■ ACTIVITY: Exactly reproduce the line containing "column Adjusted |" and all later lines to the end of the entries, leaving the pictures out of your copy.

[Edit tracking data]
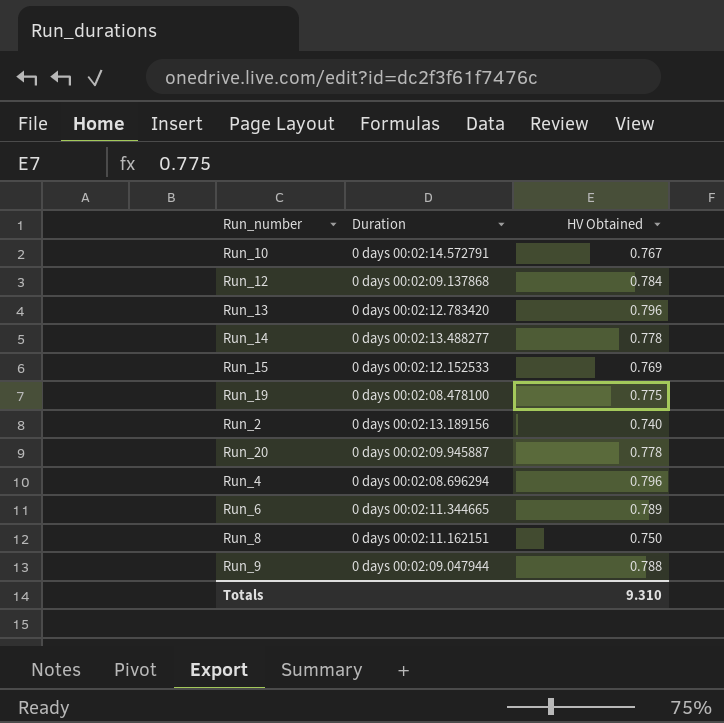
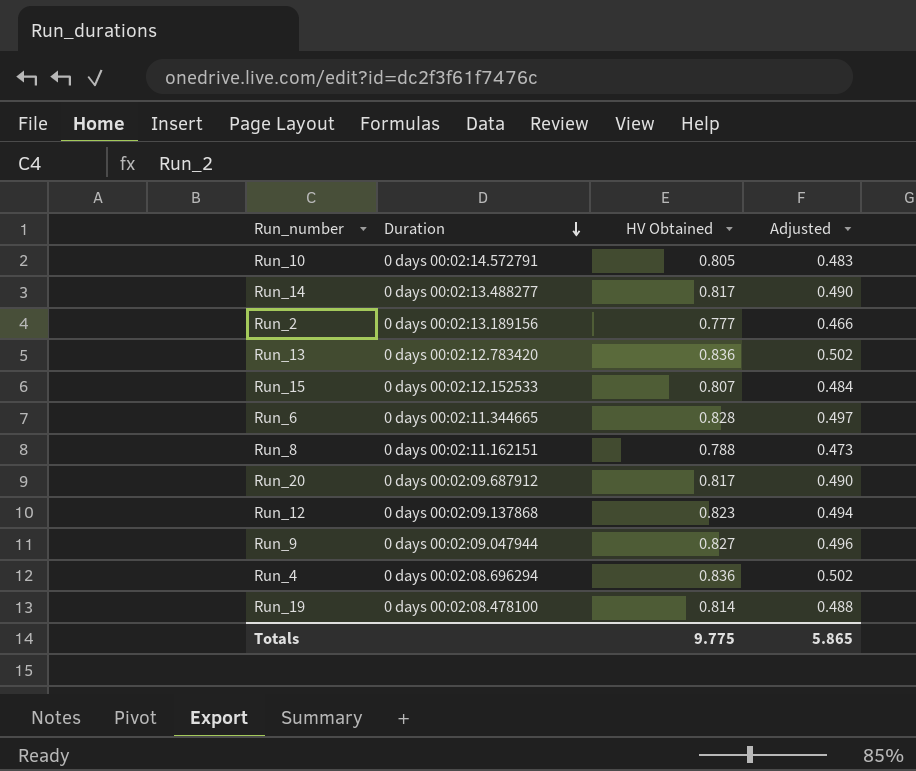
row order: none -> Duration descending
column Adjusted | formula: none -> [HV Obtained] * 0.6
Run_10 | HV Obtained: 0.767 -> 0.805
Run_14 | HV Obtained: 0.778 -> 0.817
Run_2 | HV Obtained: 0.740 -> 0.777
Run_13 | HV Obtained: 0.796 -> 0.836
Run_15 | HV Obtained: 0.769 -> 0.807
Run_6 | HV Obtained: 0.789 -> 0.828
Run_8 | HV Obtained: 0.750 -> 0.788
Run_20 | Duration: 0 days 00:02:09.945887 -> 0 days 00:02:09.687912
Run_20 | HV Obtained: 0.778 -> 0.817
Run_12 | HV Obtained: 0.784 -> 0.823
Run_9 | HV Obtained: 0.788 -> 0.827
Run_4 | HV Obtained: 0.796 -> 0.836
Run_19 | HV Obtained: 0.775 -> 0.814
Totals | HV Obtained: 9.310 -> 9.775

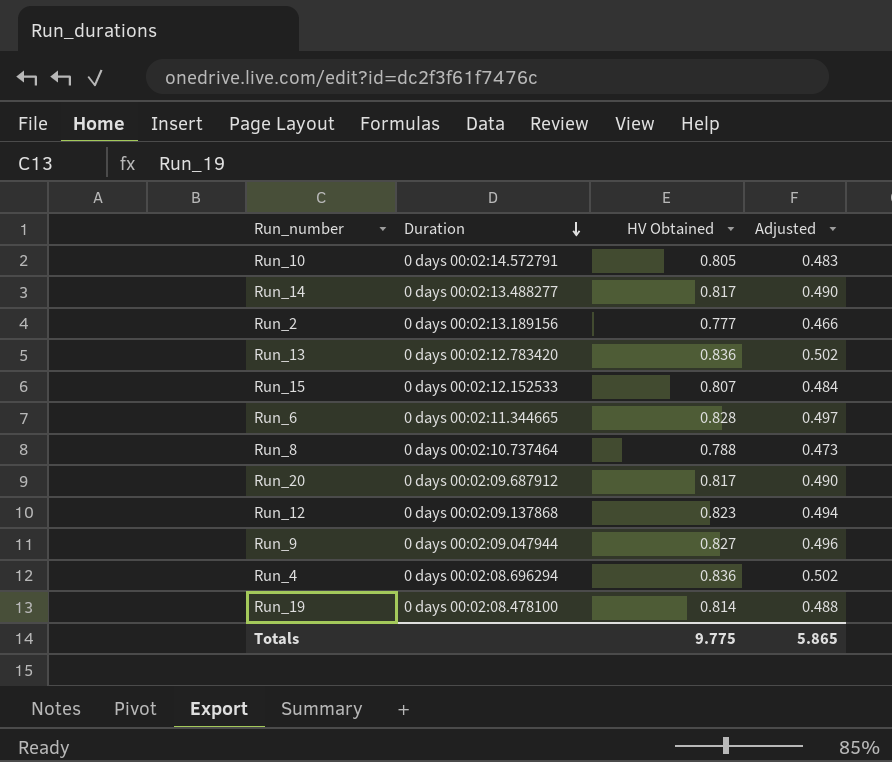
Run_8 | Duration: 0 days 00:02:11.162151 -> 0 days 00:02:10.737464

■ WRITTEN RESPONSE:
column Adjusted | formula: none -> [HV Obtained] * 0.6
Run_10 | HV Obtained: 0.767 -> 0.805
Run_14 | HV Obtained: 0.778 -> 0.817
Run_2 | HV Obtained: 0.740 -> 0.777
Run_13 | HV Obtained: 0.796 -> 0.836
Run_15 | HV Obtained: 0.769 -> 0.807
Run_6 | HV Obtained: 0.789 -> 0.828
Run_8 | HV Obtained: 0.750 -> 0.788
Run_20 | Duration: 0 days 00:02:09.945887 -> 0 days 00:02:09.687912
Run_20 | HV Obtained: 0.778 -> 0.817
Run_12 | HV Obtained: 0.784 -> 0.823
Run_9 | HV Obtained: 0.788 -> 0.827
Run_4 | HV Obtained: 0.796 -> 0.836
Run_19 | HV Obtained: 0.775 -> 0.814
Totals | HV Obtained: 9.310 -> 9.775

Run_8 | Duration: 0 days 00:02:11.162151 -> 0 days 00:02:10.737464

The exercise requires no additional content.